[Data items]
^^^^^^^^^^^^^^^^
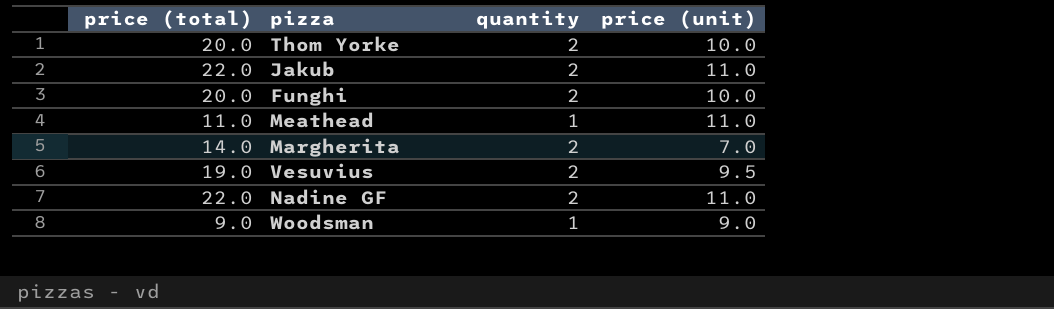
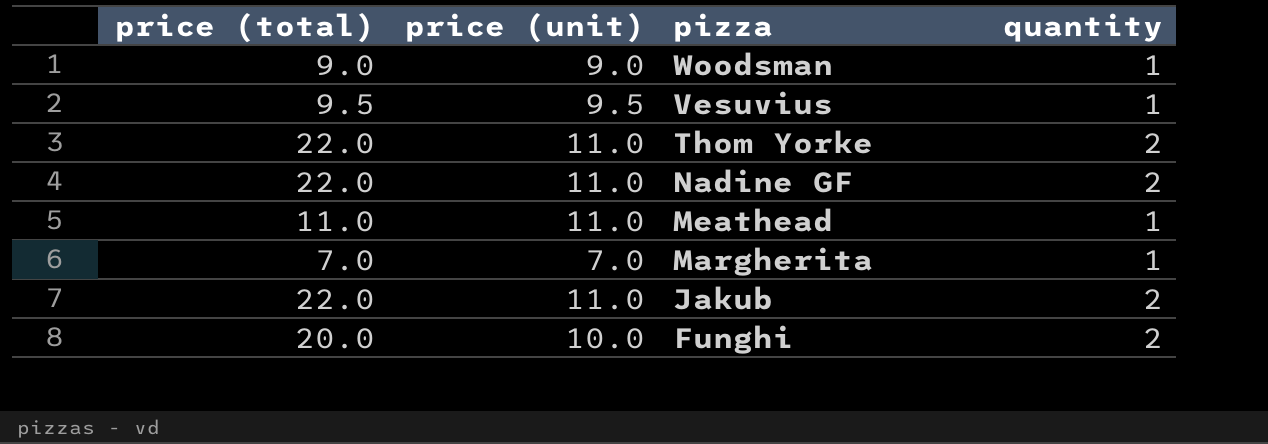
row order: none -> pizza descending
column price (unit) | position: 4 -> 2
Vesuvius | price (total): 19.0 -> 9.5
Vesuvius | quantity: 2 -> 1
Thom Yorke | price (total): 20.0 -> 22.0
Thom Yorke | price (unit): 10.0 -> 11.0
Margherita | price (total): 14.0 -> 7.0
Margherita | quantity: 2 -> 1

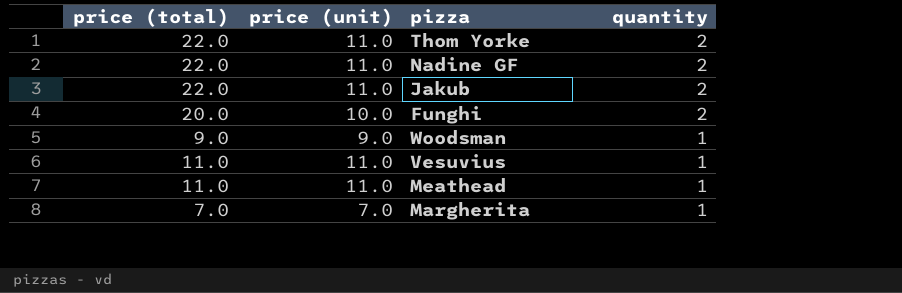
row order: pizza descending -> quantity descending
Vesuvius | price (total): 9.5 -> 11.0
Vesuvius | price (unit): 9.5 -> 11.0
^^^^^^^^^^^^^^^^
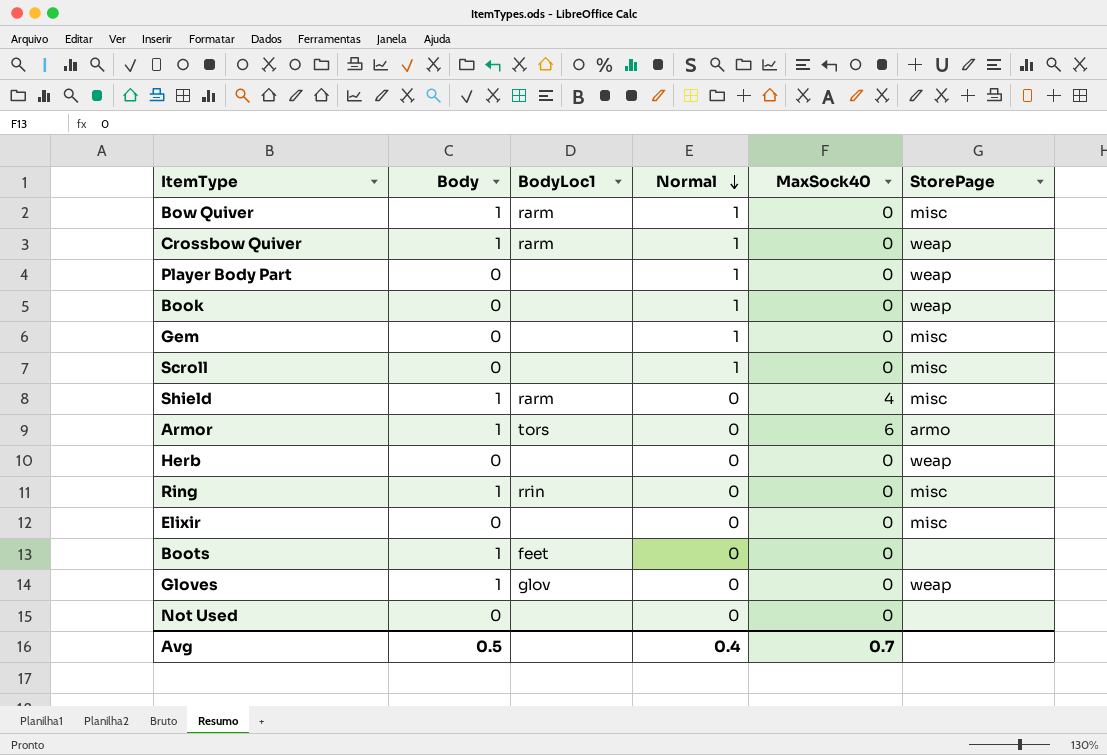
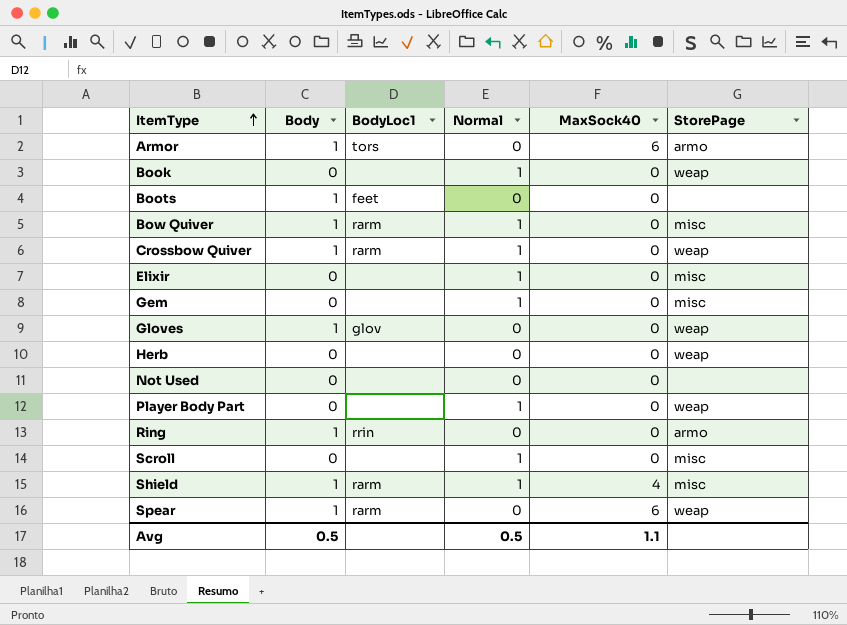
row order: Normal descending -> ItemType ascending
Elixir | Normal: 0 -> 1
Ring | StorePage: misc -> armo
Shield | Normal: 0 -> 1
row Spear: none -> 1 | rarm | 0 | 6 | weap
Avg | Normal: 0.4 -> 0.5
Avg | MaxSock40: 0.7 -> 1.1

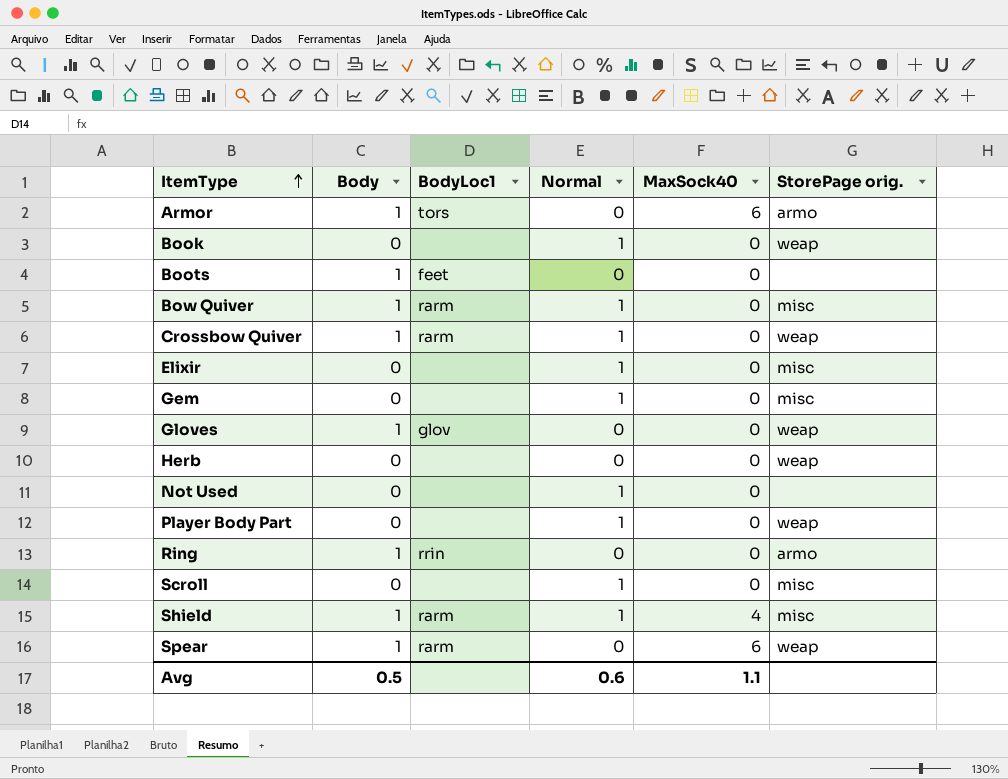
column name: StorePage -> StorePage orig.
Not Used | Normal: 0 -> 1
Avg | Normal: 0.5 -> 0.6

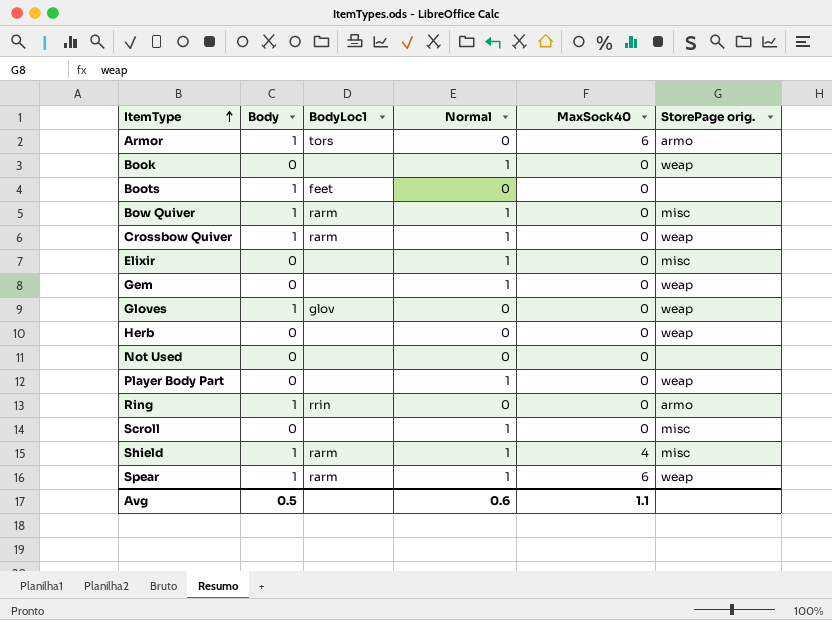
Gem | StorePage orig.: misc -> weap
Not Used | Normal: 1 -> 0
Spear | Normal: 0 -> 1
^^^^^^^^^^^^^^^^
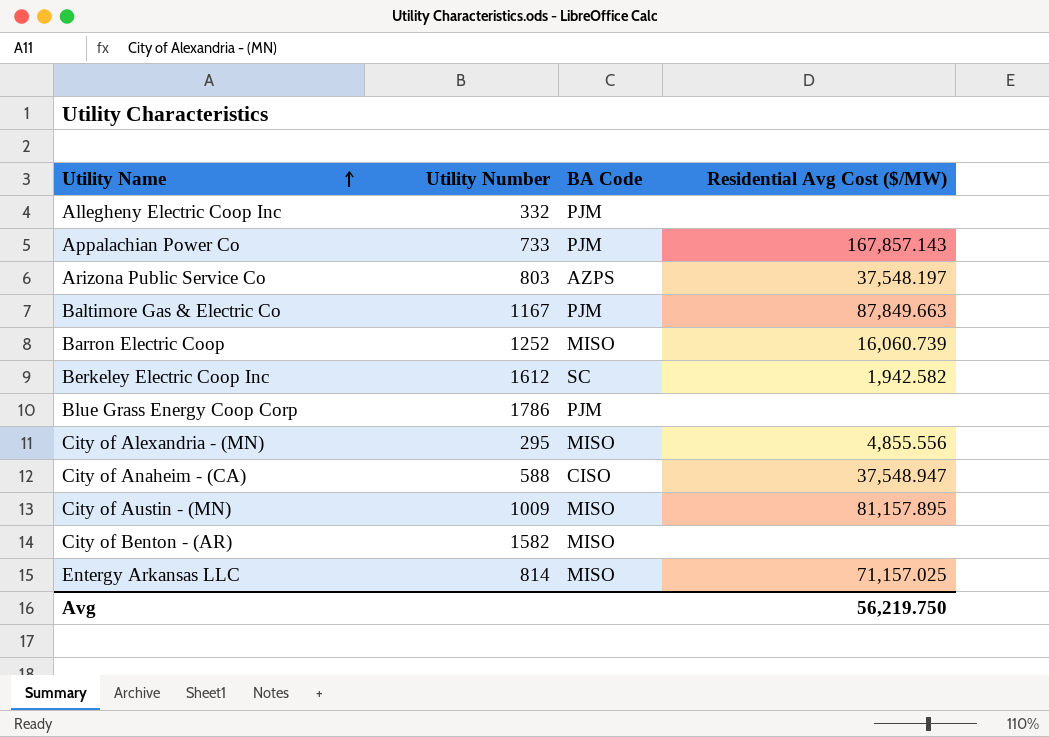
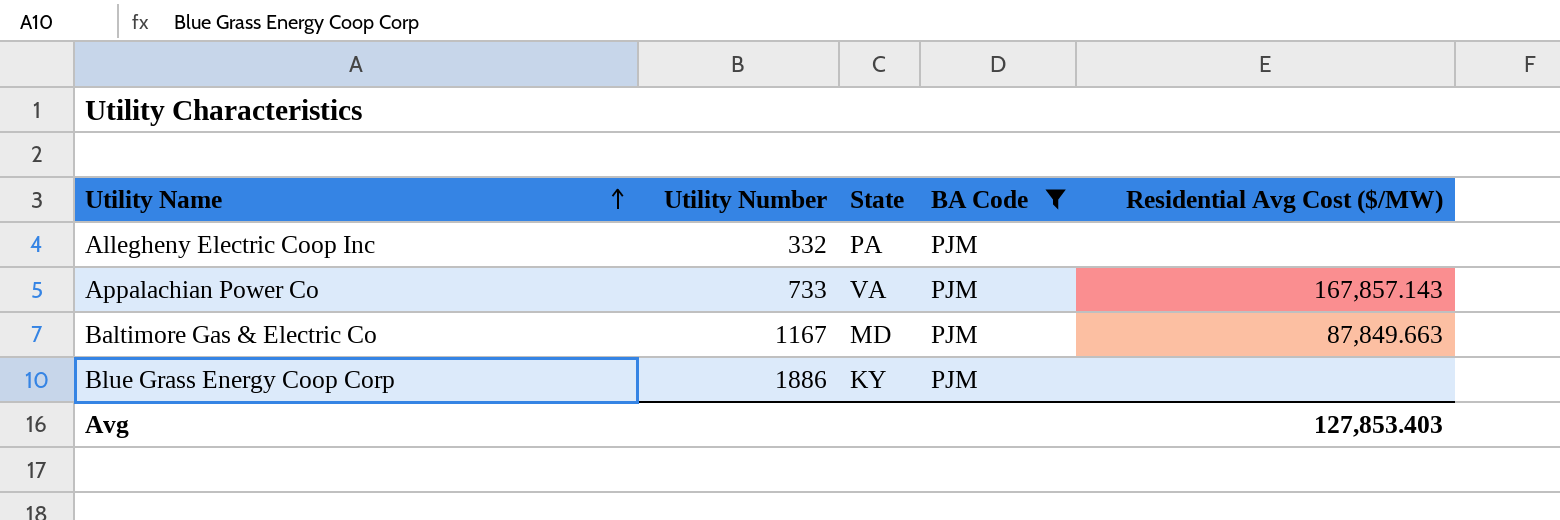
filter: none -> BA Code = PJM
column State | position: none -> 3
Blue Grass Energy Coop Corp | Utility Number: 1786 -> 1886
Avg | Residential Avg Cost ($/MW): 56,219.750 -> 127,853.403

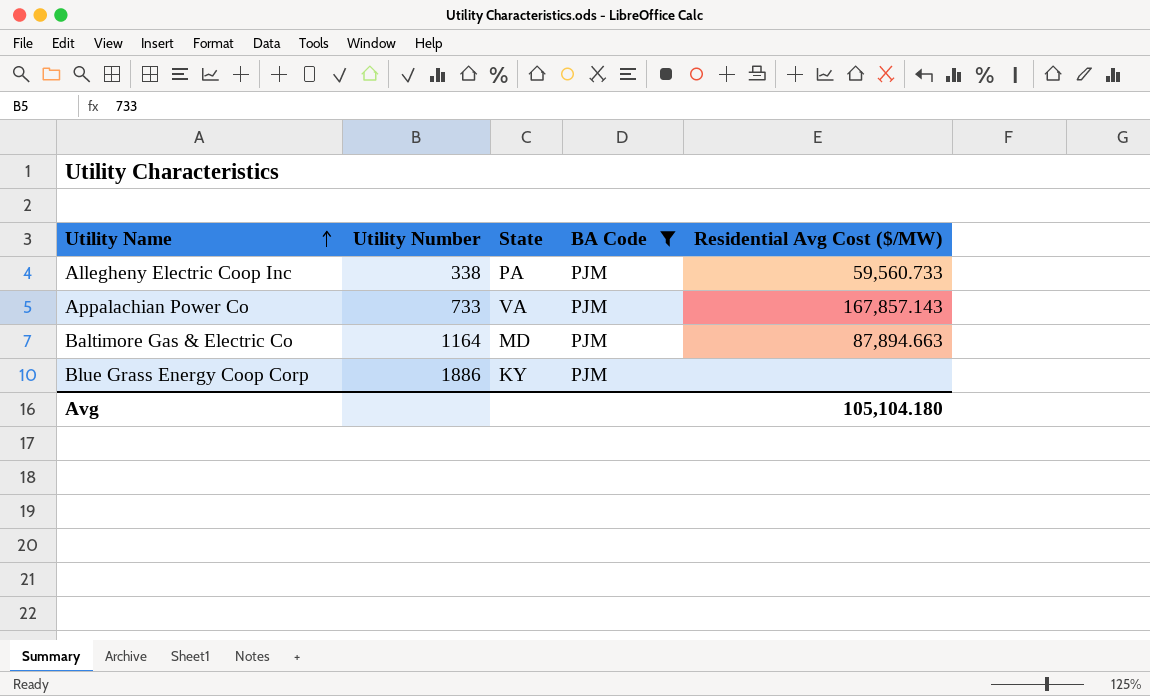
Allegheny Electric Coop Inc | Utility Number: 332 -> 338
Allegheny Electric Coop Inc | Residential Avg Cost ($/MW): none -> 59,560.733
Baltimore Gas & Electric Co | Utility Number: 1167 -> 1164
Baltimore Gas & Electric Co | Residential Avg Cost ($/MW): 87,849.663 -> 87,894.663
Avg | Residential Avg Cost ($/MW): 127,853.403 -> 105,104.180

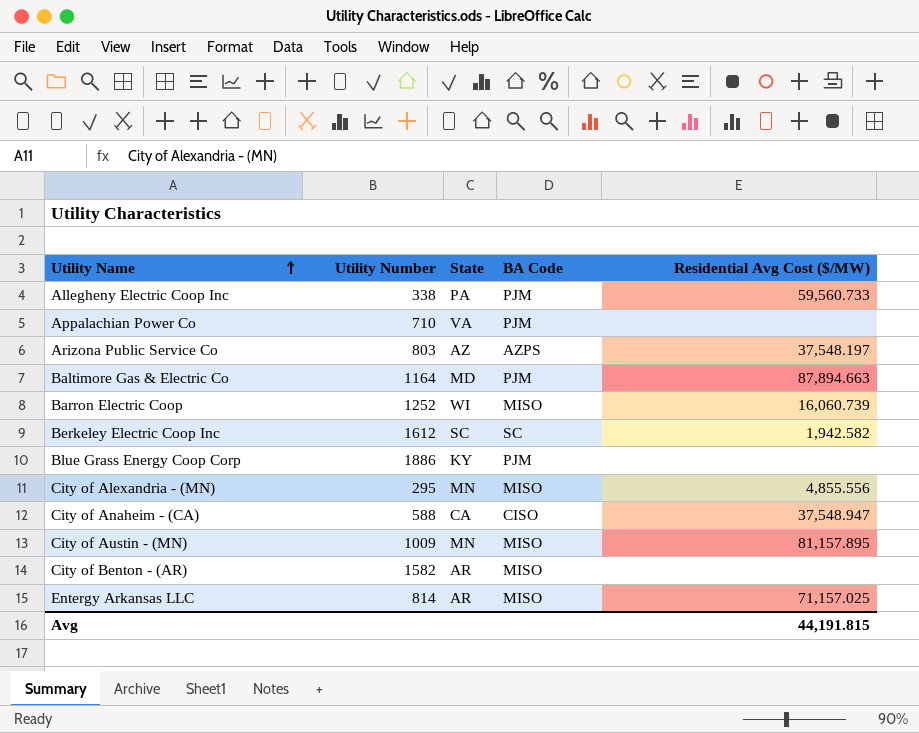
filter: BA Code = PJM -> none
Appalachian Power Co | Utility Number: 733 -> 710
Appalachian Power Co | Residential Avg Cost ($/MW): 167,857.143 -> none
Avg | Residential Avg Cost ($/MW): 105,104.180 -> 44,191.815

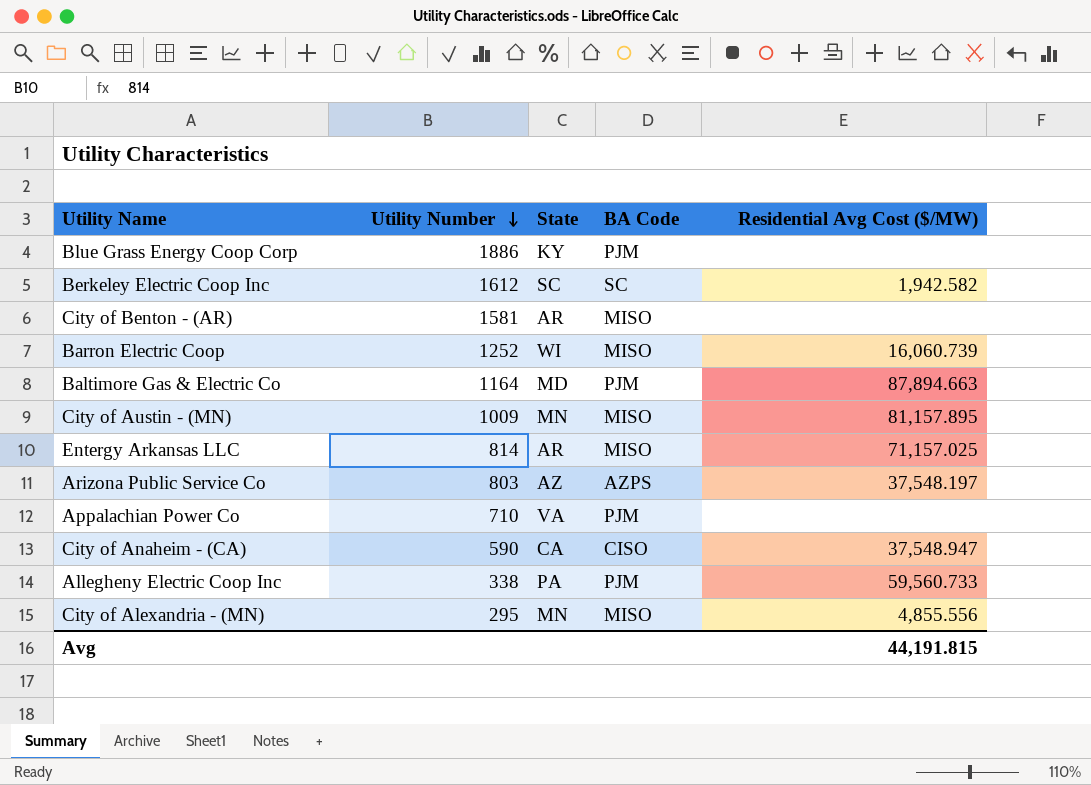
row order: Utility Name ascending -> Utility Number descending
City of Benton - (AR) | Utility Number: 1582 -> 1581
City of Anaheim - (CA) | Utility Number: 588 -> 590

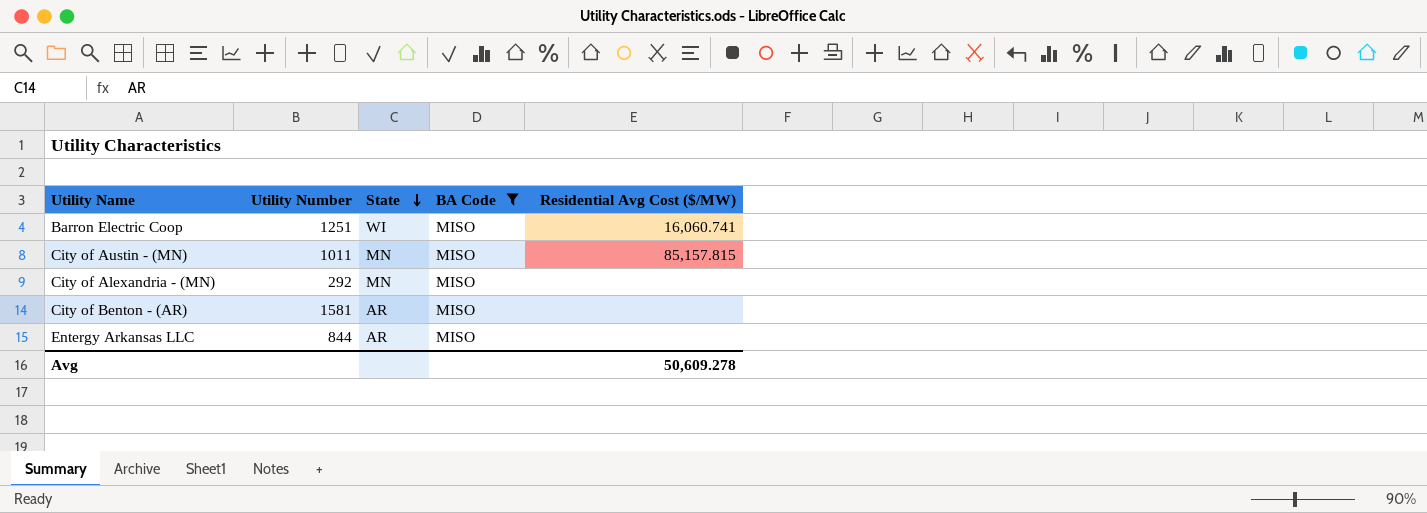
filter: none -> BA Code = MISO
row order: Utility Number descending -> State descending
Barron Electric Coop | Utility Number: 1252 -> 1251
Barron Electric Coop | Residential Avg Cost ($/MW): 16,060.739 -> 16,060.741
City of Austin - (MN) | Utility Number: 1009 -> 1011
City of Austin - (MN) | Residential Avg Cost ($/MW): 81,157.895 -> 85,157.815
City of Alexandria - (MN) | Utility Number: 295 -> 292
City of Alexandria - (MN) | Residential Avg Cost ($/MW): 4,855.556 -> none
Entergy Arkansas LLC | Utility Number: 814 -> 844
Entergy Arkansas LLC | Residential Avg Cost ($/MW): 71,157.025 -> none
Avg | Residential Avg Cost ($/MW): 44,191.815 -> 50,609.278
^^^^^^^^^^^^^^^^
### INSTRUCTIONS TO FOLLOW
Between and including the line with "row Spear: none -> 1 | rarm | 0 | 6 | weap" and the line with "Spear | Normal: 0 -> 1", repeat every line exactly as it appears above, with pictures left out.

### SOLUTION TO THIS TASK
row Spear: none -> 1 | rarm | 0 | 6 | weap
Avg | Normal: 0.4 -> 0.5
Avg | MaxSock40: 0.7 -> 1.1

column name: StorePage -> StorePage orig.
Not Used | Normal: 0 -> 1
Avg | Normal: 0.5 -> 0.6

Gem | StorePage orig.: misc -> weap
Not Used | Normal: 1 -> 0
Spear | Normal: 0 -> 1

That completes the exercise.